Approximately 13% of children aged 12-17 are diagnosed with major depressive disorder (MDD). This is particularly troubling since according to the World Health Organization, suicide is the second leading cause of death in individuals aged 15-29, suggesting that there is much left to be understood about the underlying neurocircuitry regulating symptoms of MDD. Previous work has shown that extracellular regulated kinase 2 (ERK2) activity in mesolimbic reward structures such as the ventral tegmental area (VTA), is important in mediating stress- and antidepressantresponding. The VTA receives regulatory input from the lateral habenula (LHb) however little is known about how ERK2 is expressed in the LHb after stress.

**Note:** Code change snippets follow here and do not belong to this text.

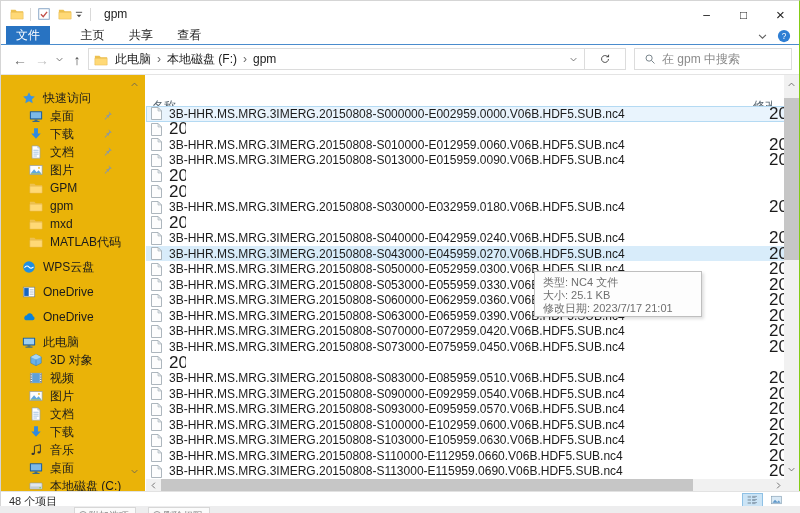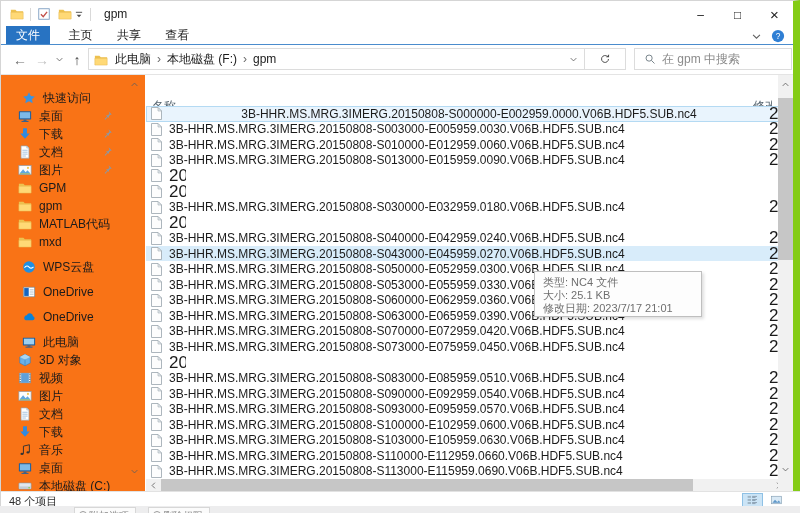--- a/index.html
+++ b/index.html
@@ -9,7 +9,7 @@
     background:#ffffff;color:#1b1b1b;
     -webkit-font-smoothing:antialiased;
   }
-  .window{position:absolute;inset:0;background:#fff;border-left:1px solid #d5d5d5;border-right:7px solid #84cc16;border-top:1px solid #d5d5d5;box-sizing:border-box;}
+  .window{position:absolute;inset:0;background:#fff;border-left:1px solid #d5d5d5;border-right:1px solid #84cc16;border-top:1px solid #d5d5d5;box-sizing:border-box;}
   svg{display:block;}
 
   

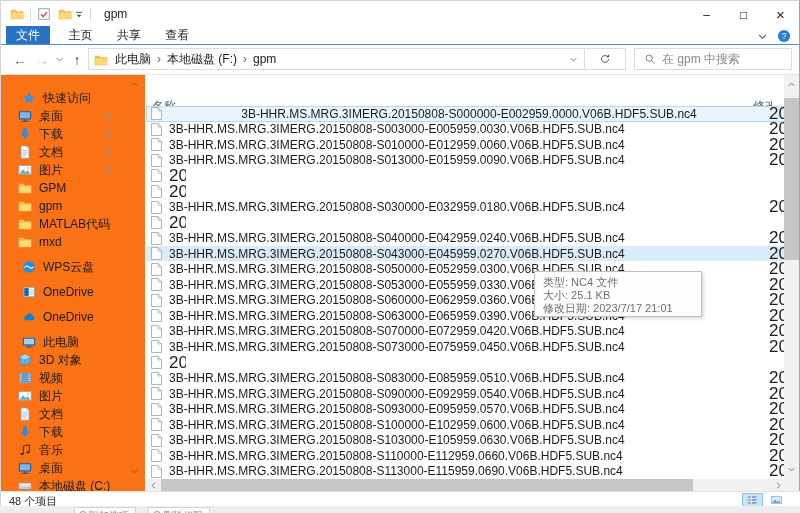--- a/index.html
+++ b/index.html
@@ -27,7 +27,7 @@
   
   .tabrow{position:absolute;left:0;top:25px;right:0;height:18px;border-bottom:1px solid #4a8ccd;background:#fff;}
   .tab{display:inline-block;font-size:12px;line-height:18px;padding:0 10px;color:#1b1b1b;vertical-align:top;}
-  .tab.file{background:#2873c2;color:#fff;margin-left:5px;margin-right:4px;}
+  .tab.file{background:#2873c2;color:#fff;margin-left:5px;margin-right:16px;}
   .ribbon-right{position:absolute;right:8px;top:28px;display:flex;align-items:center;gap:9px;}
   .ribbon-right .chev{width:11px;height:11px;}
   .ribbon-right .help{width:14px;height:14px;}

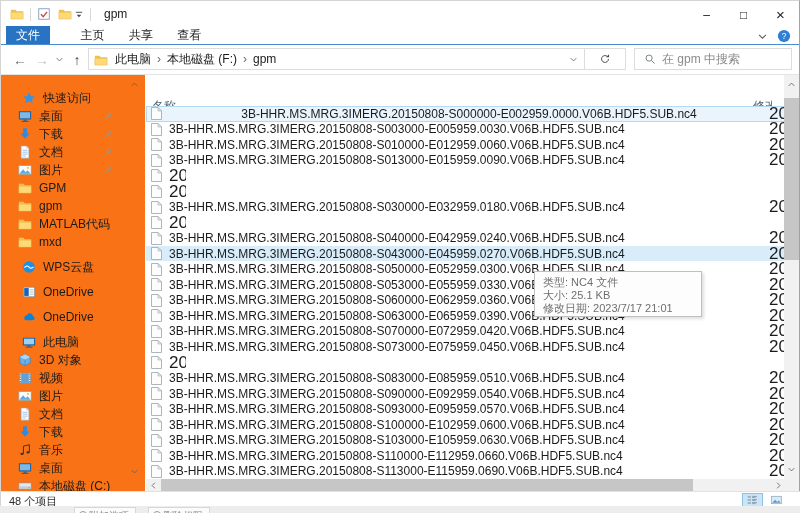--- a/index.html
+++ b/index.html
@@ -54,7 +54,7 @@
   .search-ph{font-size:12px;color:#8b8b8b;white-space:nowrap;}
 
   
-  .sidebar{position:absolute;left:0;top:74px;width:144px;height:416px;overflow:hidden;padding-top:14px;box-sizing:border-box;background:#f97316;}
+  .sidebar{position:absolute;left:0;top:74px;width:144px;height:416px;overflow:hidden;padding-top:14px;box-sizing:border-box;background:#eab308;}
   .side-item{height:18px;display:flex;align-items:center;font-size:12px;color:#1b1b1b;position:relative;white-space:nowrap;}
   .side-item.lvl0{padding-left:21px;}
   .side-item.lvl1{padding-left:17px;}

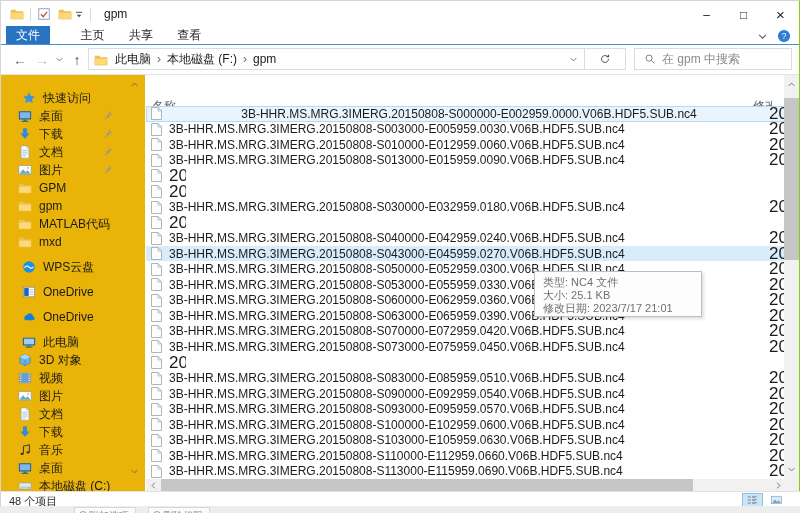--- a/index.html
+++ b/index.html
@@ -57,7 +57,7 @@
   .sidebar{position:absolute;left:0;top:74px;width:144px;height:416px;overflow:hidden;padding-top:14px;box-sizing:border-box;background:#eab308;}
   .side-item{height:18px;display:flex;align-items:center;font-size:12px;color:#1b1b1b;position:relative;white-space:nowrap;}
   .side-item.lvl0{padding-left:21px;}
-  .side-item.lvl1{padding-left:17px;}
+  .side-item.lvl1{padding-left:28px;}
   .side-item.gap{margin-top:7px;}
   .sicon{width:14px;height:14px;margin-right:7px;flex:none;}
   .sicon svg{width:14px;height:14px;}

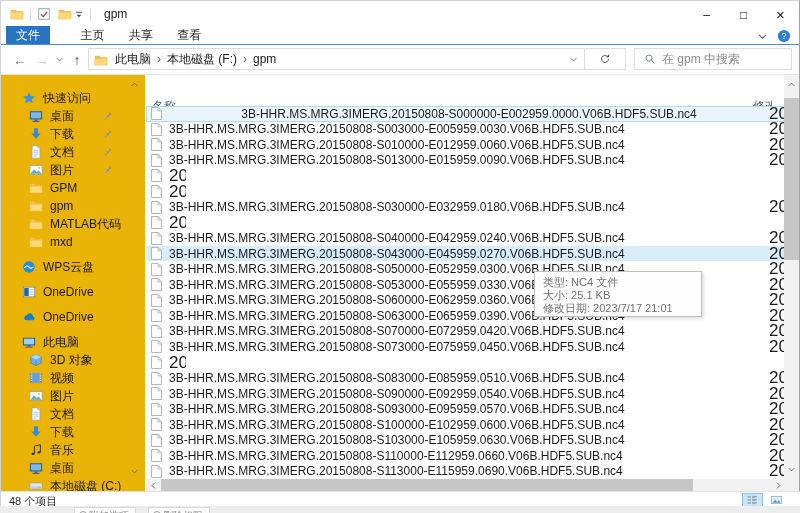--- a/index.html
+++ b/index.html
@@ -72,7 +72,7 @@
   .col-mod{position:absolute;left:607px;top:0;width:19px;line-height:31px;font-size:12px;color:#55646f;overflow:hidden;white-space:nowrap;}
   .file-list{position:absolute;left:145px;top:105px;width:640px;height:373px;overflow:hidden;}
   .frow{height:15.55px;display:flex;align-items:center;white-space:nowrap;box-sizing:border-box;}
-  .frow.sel{background:#e9f4fd;outline:1px solid #b4daf3;outline-offset:-1px;text-align:center;}
+  .frow.sel{background:#e9f4fd;outline:1px solid #b4daf3;outline-offset:-1px;}
   .frow.hov{background:#d8ecfa;}
   .ficon{width:11px;height:13px;margin:0 7px 0 5px;flex:none;}
   .ficon svg{width:11px;height:13px;}

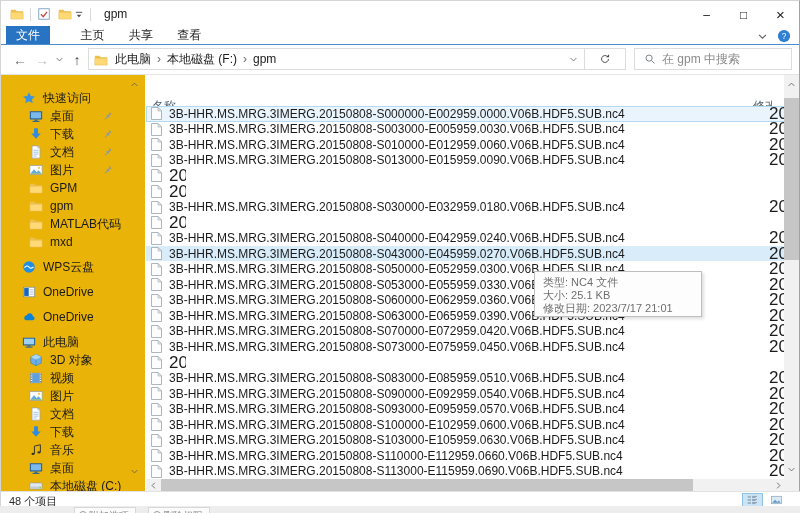--- a/index.html
+++ b/index.html
@@ -506,7 +506,6 @@
             <path d="M7 0.5L10.5 4H7z" fill="#e3e9ed" stroke="#a4aeb6" stroke-width="0.6"></path>
           </svg>
         </span>
-        <span class="fname">3B-HHR.MS.MRG.3IMERG.20150808-S003000-E005959.0030.V06B.HDF5.SUB.nc4</span>
         <span class="fdate">20</span>
       </div>
       <div class="frow">

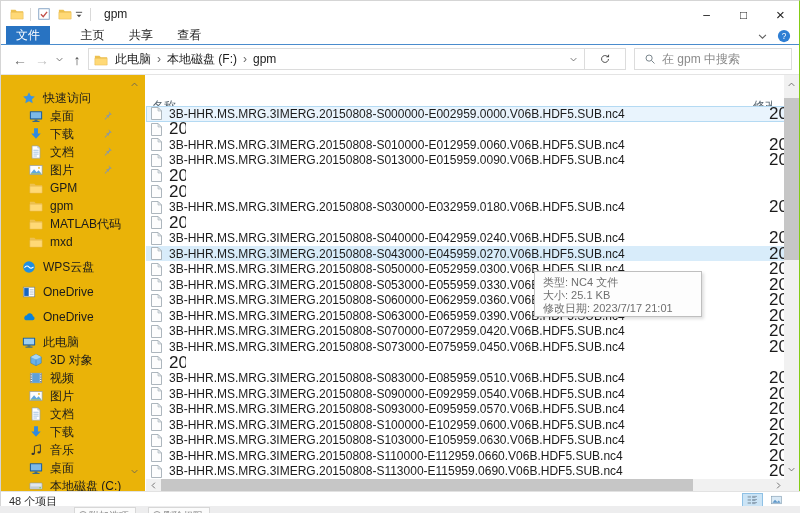--- a/index.html
+++ b/index.html
@@ -325,7 +325,7 @@
             <path d="M1 6h14v7.8H1z" fill="#ffd976" stroke="#e3b64f" stroke-width="0.5"></path>
           </svg>
         </span>
-        <span>MATLAB代码</span>
+        <span>mxd</span>
       </div>
       <div class="side-item lvl1">
         <span class="sicon">
@@ -334,7 +334,7 @@
             <path d="M1 6h14v7.8H1z" fill="#ffd976" stroke="#e3b64f" stroke-width="0.5"></path>
           </svg>
         </span>
-        <span>mxd</span>
+        <span>MATLAB代码</span>
       </div>
       <div class="side-item lvl0 gap">
         <span class="sicon">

To better understand this mechanism, rt-PCR, used to assess changes in mRNA, and western blot, used for protein analysis, was done for ERK2 and showed that both mRNA and protein levels of ERK2 in the LHB were modulated after stress or antidepressant exposure. To assess if ERK2 modulation could buffer stress-induced deficits, adolescent rats were given micro infusions of wtERK2 to increase ERK2 expression in the LHb, and then exposed to the stress and anxiety-eliciting tasks. Increasing ERK2 in the LHb, through a viral-mediated approach, promoted antidepressant-like responses as seen through increased time spent in the open arms of the elevated plus maze and less time immobile in the forced swim test. A separate group of rats was placed through chronic unpredictable stress and then received site-specific infusions of wtERK2 prior to behavioral testing, in an attempt to reverse stress-induced deficits. Similar to infusions in naïve animals, increasing ERK2 in the LHb was sufficient to promote antidepressant-like responses, when compared to GFP-exposed rats. This data suggests that increasing ERK2 in the LHb promotes resilience to stress and can reverse stress-induced deficits. Overall this data highlights the importance of LHb second-messenger signaling in mediating resilience to stress-eliciting stimuli.